● **REQUIRED WORK**: Find where "(378, 297) none" appears in the entries below. That line and all lines after it, through the last, are to be duplicated exactly, with nothing else.

● **DATA FOR THE TASK**:

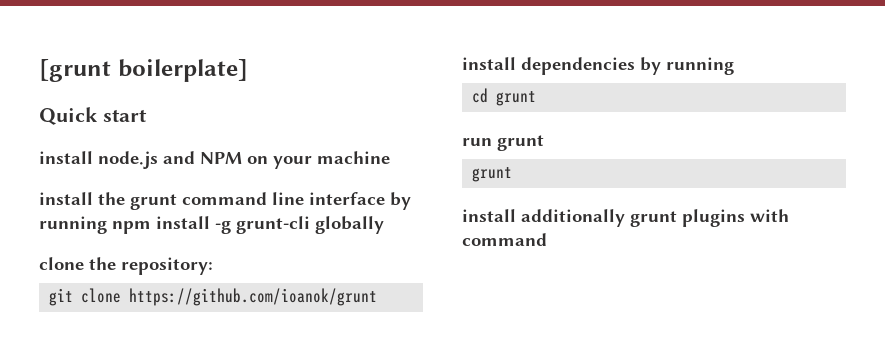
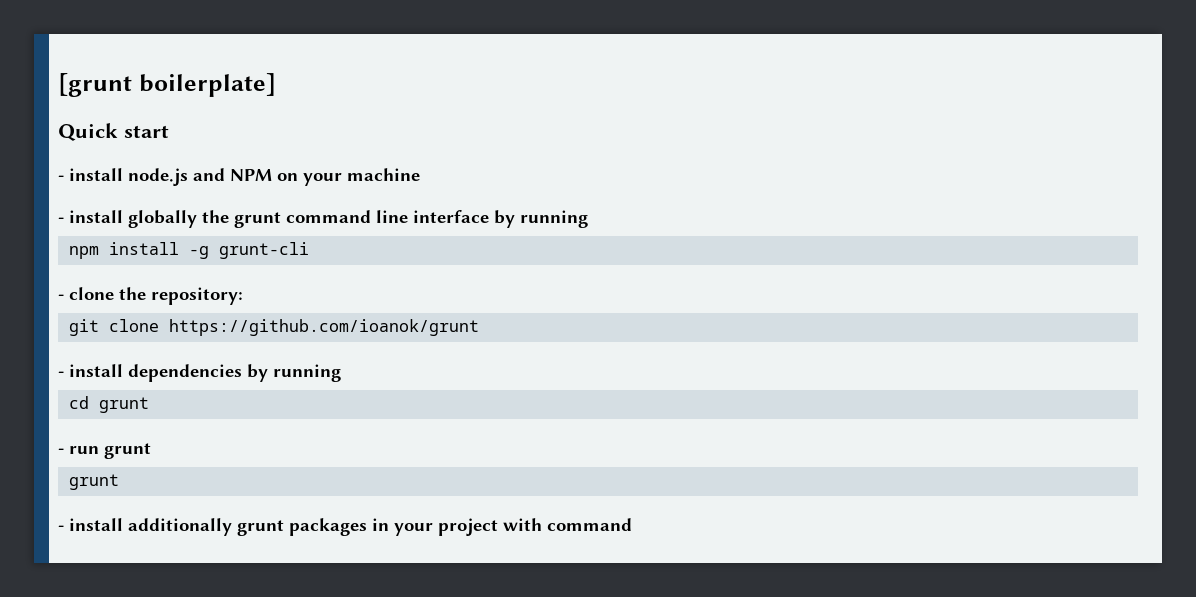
(147, 115) none -> [58,175,64,181] -
[39,192,93,205] install -> [58,210,197,228] - install globally
(107, 225) none -> (588, 219) //
[315,216,384,234] globally // -> [58,294,64,300] // -
(378, 297) none -> [58,371,64,377] -
(537, 98) none -> [58,448,64,454] -
(513, 174) none -> [58,525,64,531] -
[682,209,745,227] plugins -> [289,518,498,536] packages in your project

● **OUTPUT OF THE TASK**:
(378, 297) none -> [58,371,64,377] -
(537, 98) none -> [58,448,64,454] -
(513, 174) none -> [58,525,64,531] -
[682,209,745,227] plugins -> [289,518,498,536] packages in your project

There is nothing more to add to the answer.